*** Opening of Source information ***
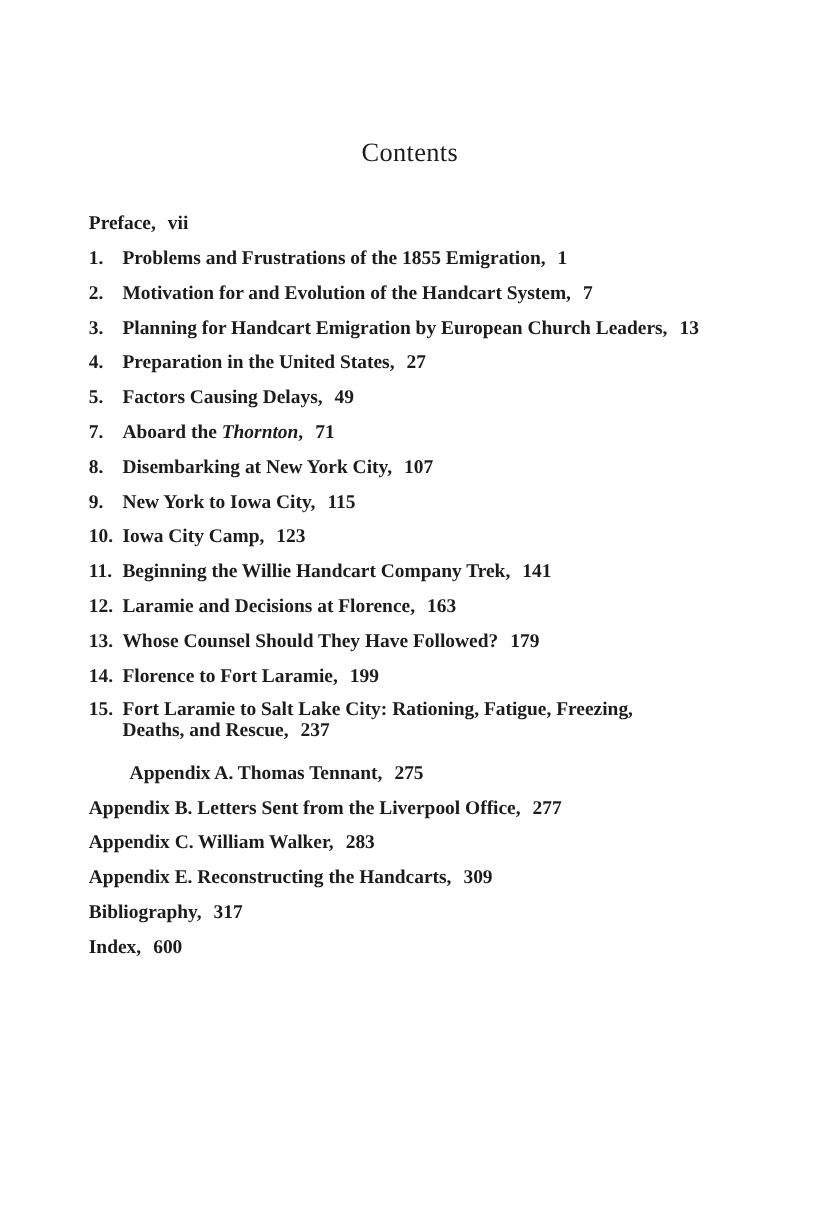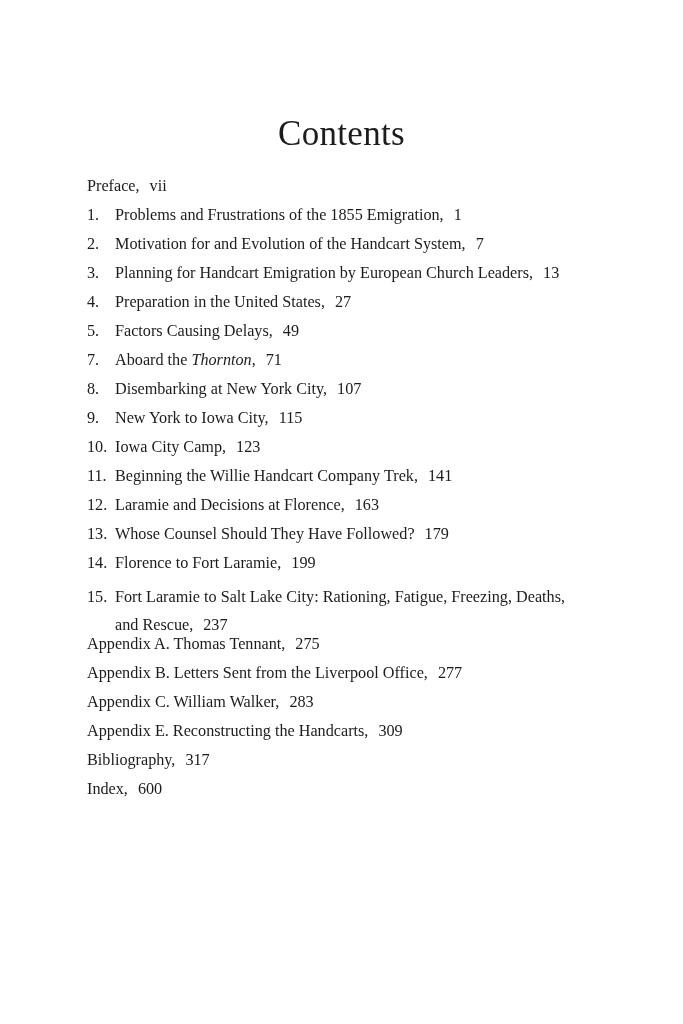--- a/index.html
+++ b/index.html
@@ -14,48 +14,49 @@
       overflow: hidden;
       font-family: "Liberation Serif", "DejaVu Serif", serif;
       color: #1c1c1c;
     }
     .title {
       position: absolute;
       top: 114px;
       left: 0;
       width: 683px;
       text-align: center;
-      font-size: 35px;
+      font-size: 22px;
       letter-spacing: 0.3px;
       margin: 0;
       font-weight: normal;
     }
     .toc {
       position: absolute;
       top: 172px;
-      left: 87px;
+      left: 74px;
       width: 540px;
       list-style: none;
       margin: 0;
       padding: 0;
       font-size: 16.2px;
+      font-weight: bold;
     }
     .toc li {
       position: relative;
       height: 29px;
       line-height: 29px;
       white-space: nowrap;
     }
     .toc li.two-line {
       height: 48px;
-      line-height: 28px;
+      line-height: 17px;
       padding-top: 5px;
       box-sizing: border-box;
     }
-    .toc li.two-line + li { margin-top: 4px; }
+    .toc li.two-line + li { margin-top: 4px; margin-left: 34px; }
     .num {
       display: inline-block;
       width: 28px;
     }
     .numbered .label {
       display: inline-block;
       vertical-align: top;
       white-space: normal;
       width: 460px;
     }

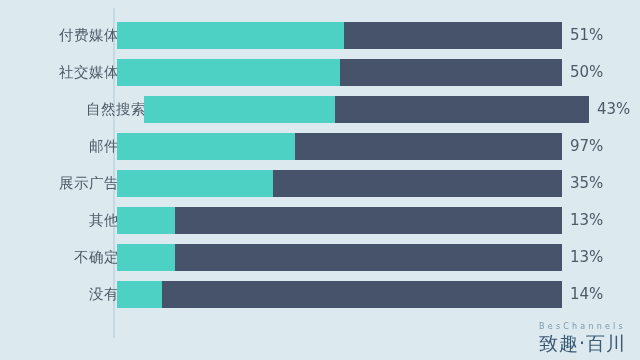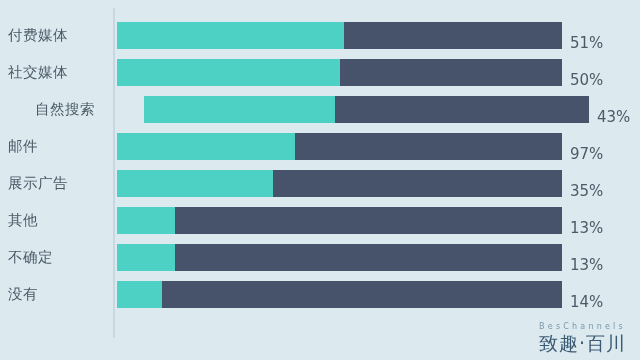--- a/index.html
+++ b/index.html
@@ -37,25 +37,26 @@
   }
   .chart-row {
     position: absolute;
     left: 0;
     width: 640px;
     height: 27px;
     display: block;
   }
   .row-label {
     position: absolute;
-    left: 8px;
+    left: 16px;
     top: 0;
     width: 103px;
     height: 27px;
     line-height: 27px;
+    text-align: right;
     font-size: 14.5px;
     color: #4c5a66;
     white-space: nowrap;
     letter-spacing: 0.5px;
   }
   .bar-track {
     position: absolute;
     left: 117px;
     top: 0;
     width: 445px;
@@ -65,21 +66,21 @@
   .bar-fill {
     position: absolute;
     left: 0;
     top: 0;
     height: 27px;
     background: #4cd1c4;
   }
   .row-value {
     position: absolute;
     left: 570px;
-    top: 8px;
+    top: 0;
     height: 27px;
     line-height: 27px;
     font-size: 15px;
     color: #4c5a66;
     white-space: nowrap;
   }
   
   #watermark {
     position: absolute;
     right: 14px;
*** Close of Source information ***
Work item :: Every entry belongs in the answer exactly as written, but no picture does.

Exercise result ::
--- a/index.html
+++ b/index.html
@@ -14,48 +14,49 @@
       overflow: hidden;
       font-family: "Liberation Serif", "DejaVu Serif", serif;
       color: #1c1c1c;
     }
     .title {
       position: absolute;
       top: 114px;
       left: 0;
       width: 683px;
       text-align: center;
-      font-size: 35px;
+      font-size: 22px;
       letter-spacing: 0.3px;
       margin: 0;
       font-weight: normal;
     }
     .toc {
       position: absolute;
       top: 172px;
-      left: 87px;
+      left: 74px;
       width: 540px;
       list-style: none;
       margin: 0;
       padding: 0;
       font-size: 16.2px;
+      font-weight: bold;
     }
     .toc li {
       position: relative;
       height: 29px;
       line-height: 29px;
       white-space: nowrap;
     }
     .toc li.two-line {
       height: 48px;
-      line-height: 28px;
+      line-height: 17px;
       padding-top: 5px;
       box-sizing: border-box;
     }
-    .toc li.two-line + li { margin-top: 4px; }
+    .toc li.two-line + li { margin-top: 4px; margin-left: 34px; }
     .num {
       display: inline-block;
       width: 28px;
     }
     .numbered .label {
       display: inline-block;
       vertical-align: top;
       white-space: normal;
       width: 460px;
     }

--- a/index.html
+++ b/index.html
@@ -37,25 +37,26 @@
   }
   .chart-row {
     position: absolute;
     left: 0;
     width: 640px;
     height: 27px;
     display: block;
   }
   .row-label {
     position: absolute;
-    left: 8px;
+    left: 16px;
     top: 0;
     width: 103px;
     height: 27px;
     line-height: 27px;
+    text-align: right;
     font-size: 14.5px;
     color: #4c5a66;
     white-space: nowrap;
     letter-spacing: 0.5px;
   }
   .bar-track {
     position: absolute;
     left: 117px;
     top: 0;
     width: 445px;
@@ -65,21 +66,21 @@
   .bar-fill {
     position: absolute;
     left: 0;
     top: 0;
     height: 27px;
     background: #4cd1c4;
   }
   .row-value {
     position: absolute;
     left: 570px;
-    top: 8px;
+    top: 0;
     height: 27px;
     line-height: 27px;
     font-size: 15px;
     color: #4c5a66;
     white-space: nowrap;
   }
   
   #watermark {
     position: absolute;
     right: 14px;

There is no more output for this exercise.